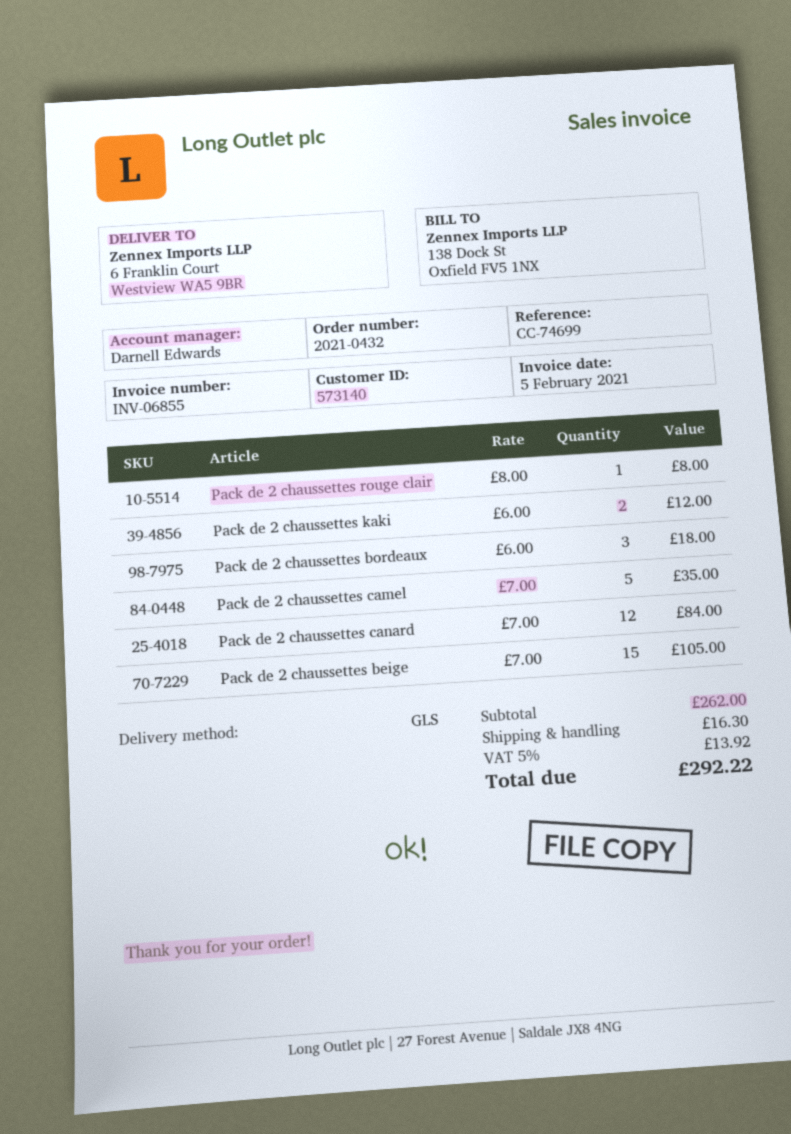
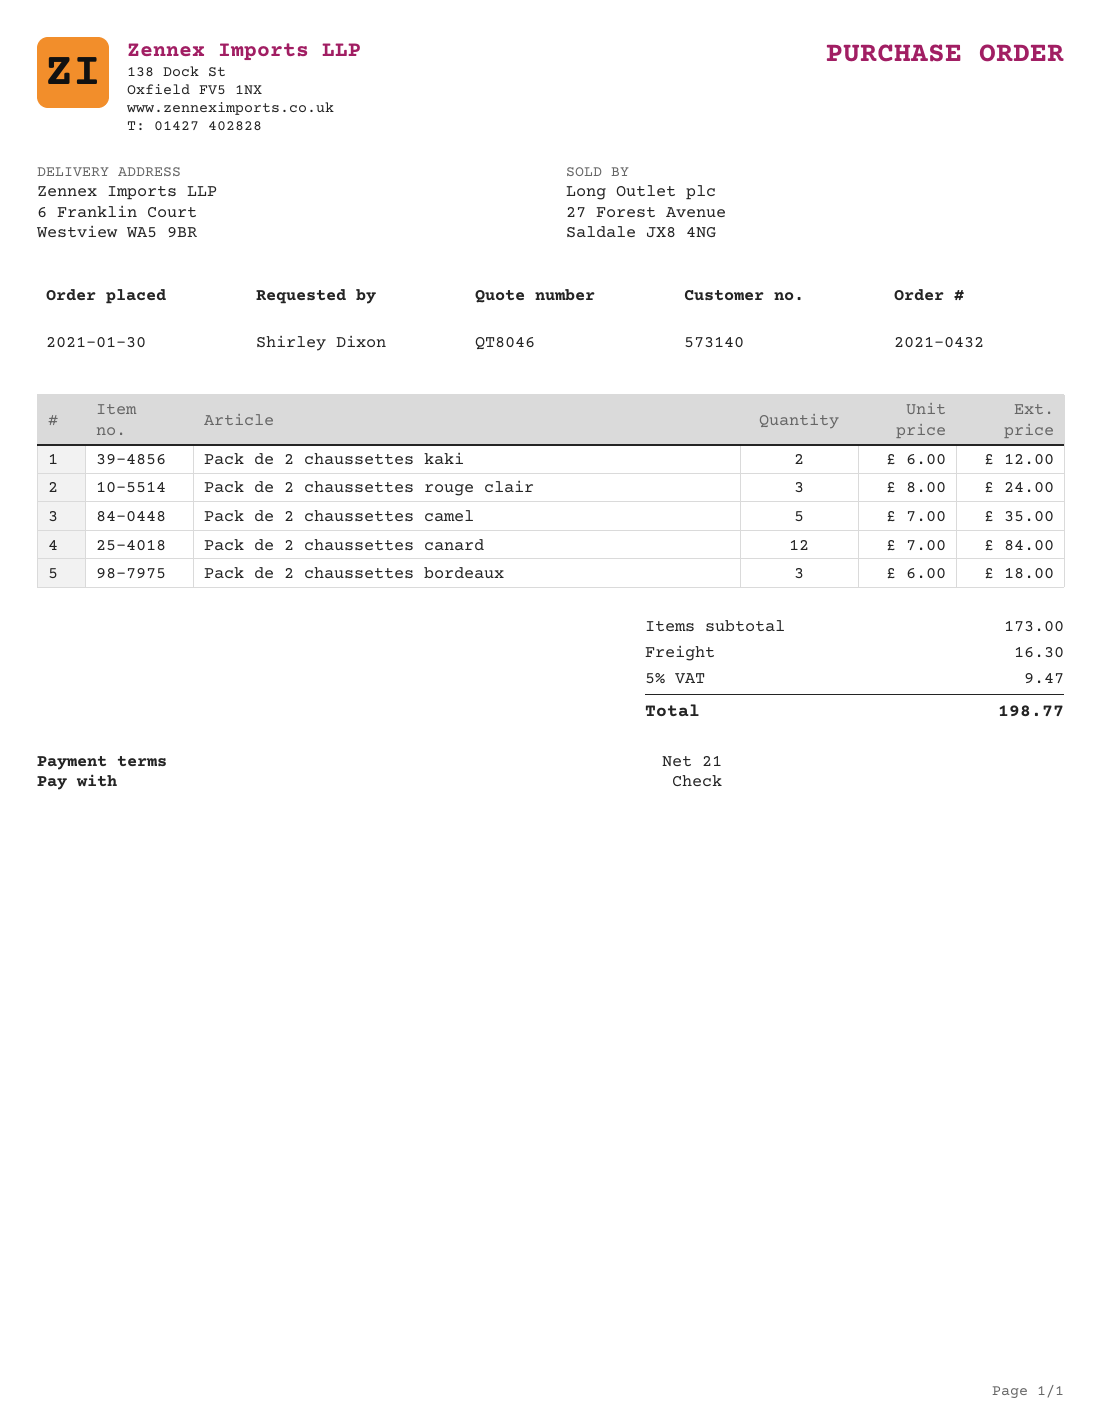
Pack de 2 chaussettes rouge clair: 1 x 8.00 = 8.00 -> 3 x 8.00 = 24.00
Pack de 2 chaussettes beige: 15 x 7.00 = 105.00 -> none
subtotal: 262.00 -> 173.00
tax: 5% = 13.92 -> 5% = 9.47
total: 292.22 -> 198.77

========================================

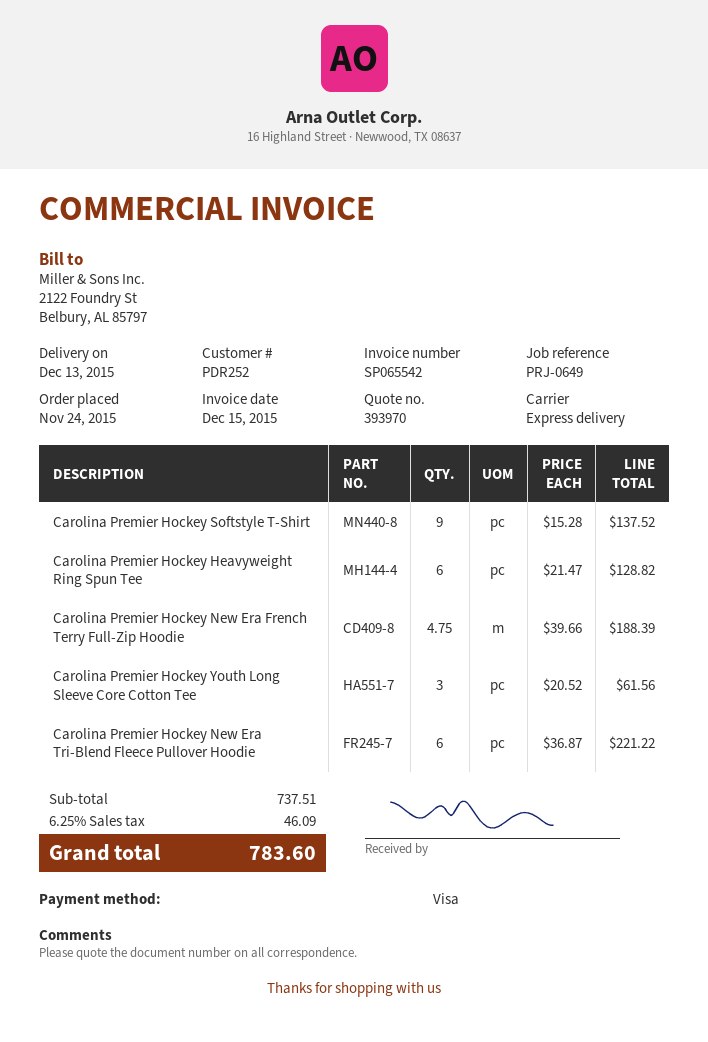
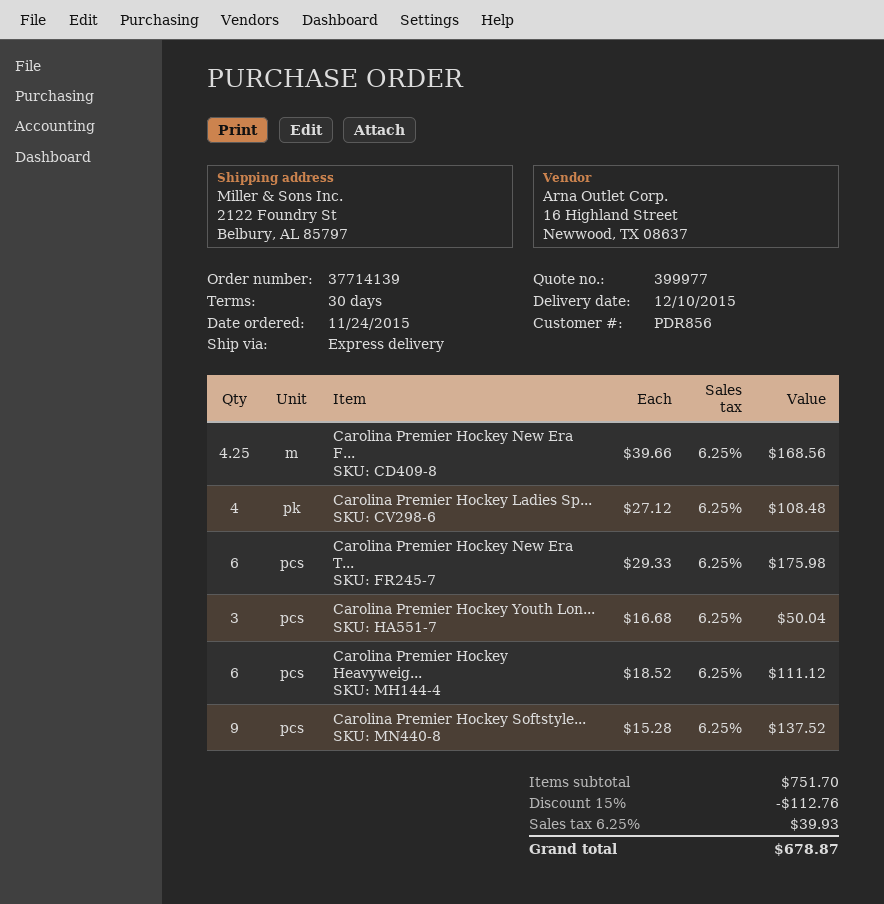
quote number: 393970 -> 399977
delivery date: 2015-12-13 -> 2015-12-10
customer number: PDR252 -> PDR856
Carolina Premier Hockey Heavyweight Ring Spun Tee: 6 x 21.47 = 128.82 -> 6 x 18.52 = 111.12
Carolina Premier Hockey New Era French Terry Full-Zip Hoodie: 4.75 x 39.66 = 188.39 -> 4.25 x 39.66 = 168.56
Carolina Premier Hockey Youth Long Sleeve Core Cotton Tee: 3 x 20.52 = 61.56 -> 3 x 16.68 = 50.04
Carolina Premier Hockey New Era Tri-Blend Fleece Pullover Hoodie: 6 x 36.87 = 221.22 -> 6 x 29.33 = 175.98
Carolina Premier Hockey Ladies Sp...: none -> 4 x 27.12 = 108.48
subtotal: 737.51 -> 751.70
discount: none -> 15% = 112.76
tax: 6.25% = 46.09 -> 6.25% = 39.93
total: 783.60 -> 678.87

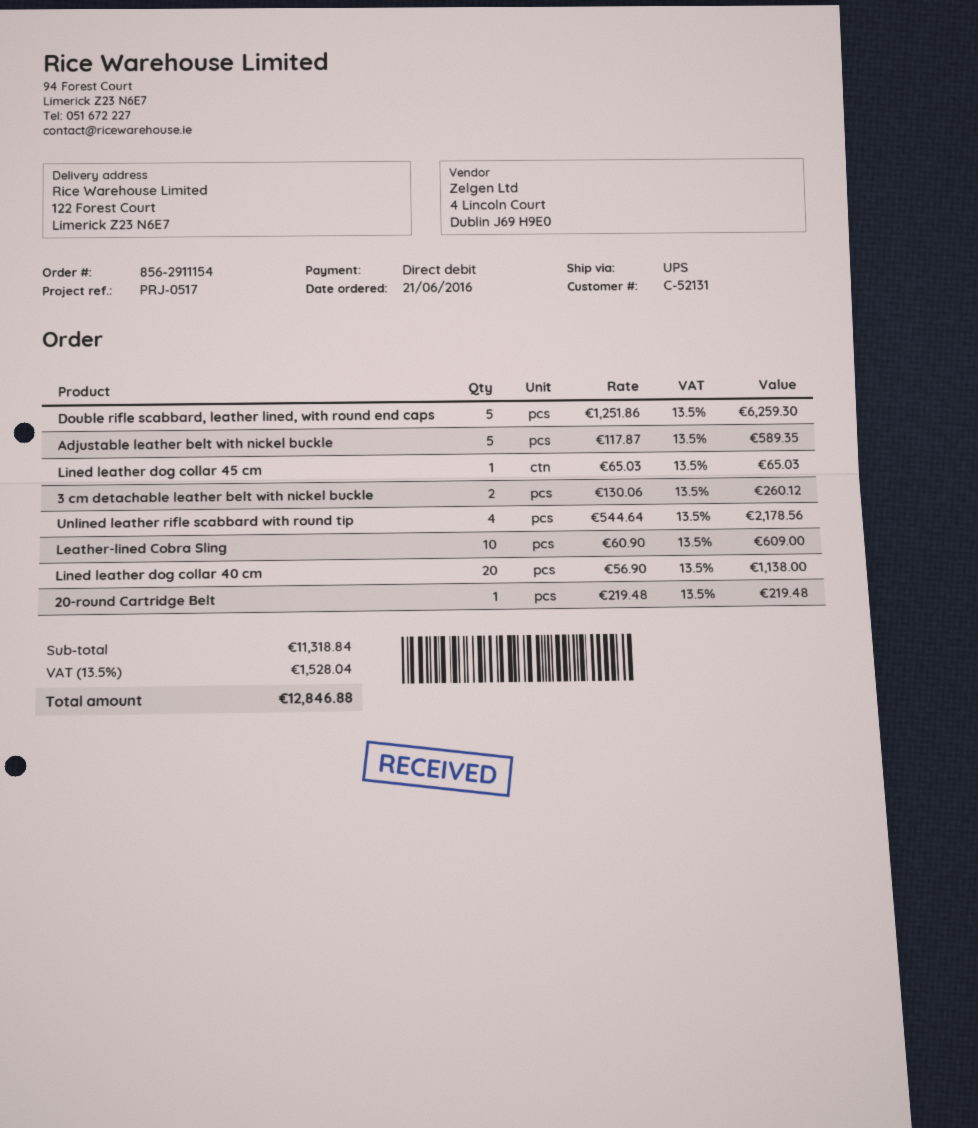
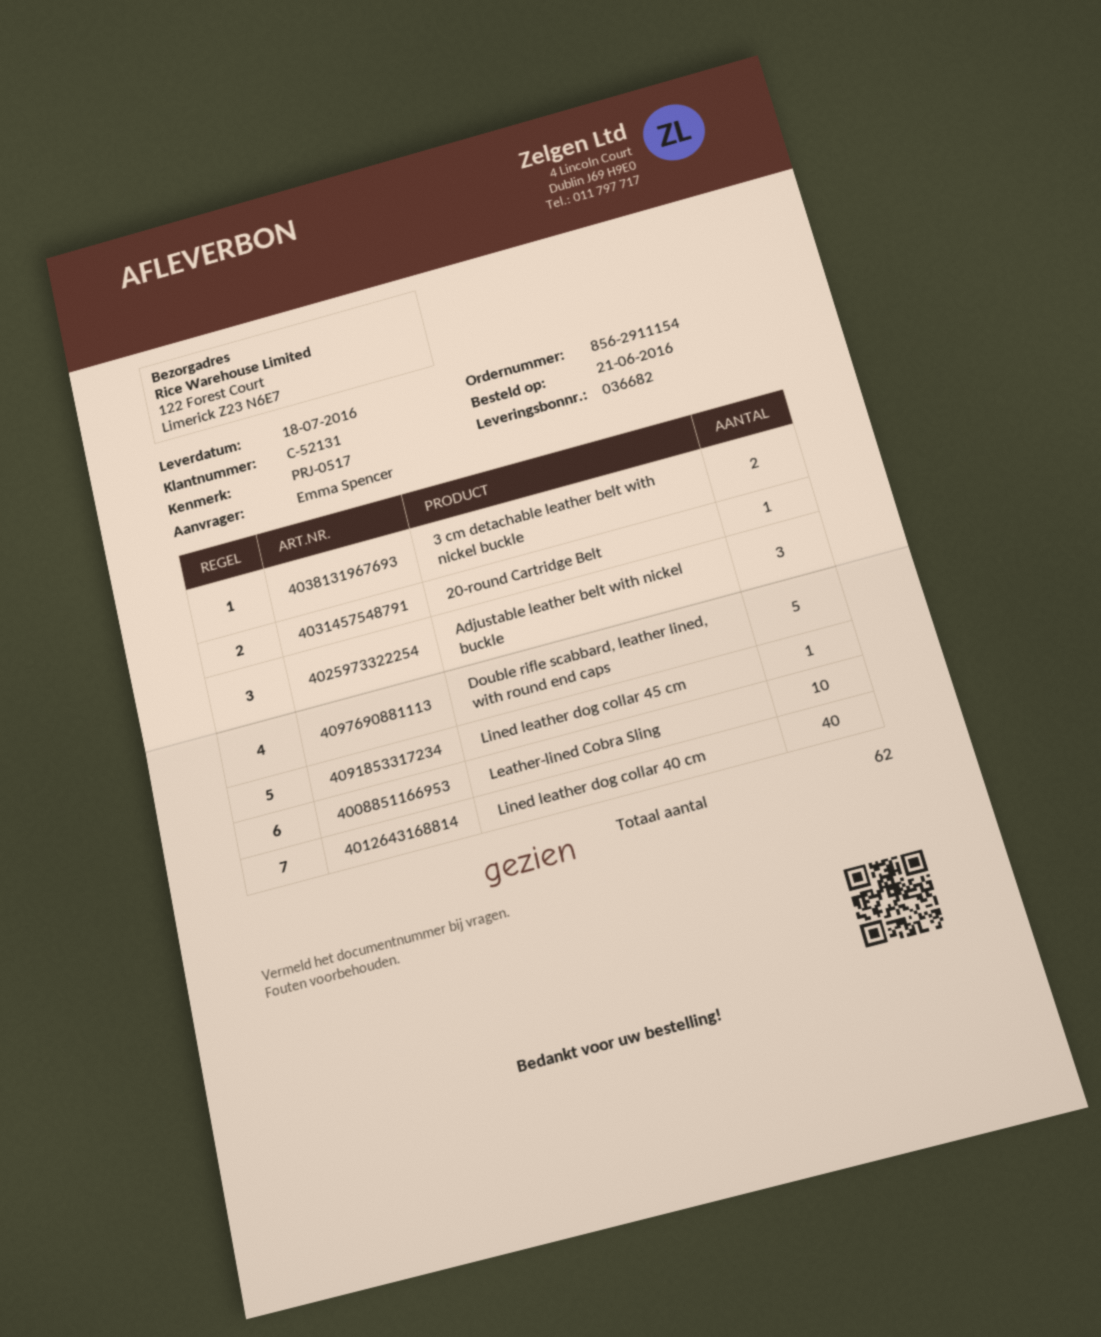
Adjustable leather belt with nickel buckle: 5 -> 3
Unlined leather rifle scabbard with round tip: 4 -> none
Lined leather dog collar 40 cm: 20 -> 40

========================================

## Your instructions
In the listing above, locate the line containing "Pack de 2 chaussettes rouge" and the line containing "total: 292.22 -> 198.77". Extract those two lines and every line between them, exactly as written, and only those.

## Written solution
Pack de 2 chaussettes rouge clair: 1 x 8.00 = 8.00 -> 3 x 8.00 = 24.00
Pack de 2 chaussettes beige: 15 x 7.00 = 105.00 -> none
subtotal: 262.00 -> 173.00
tax: 5% = 13.92 -> 5% = 9.47
total: 292.22 -> 198.77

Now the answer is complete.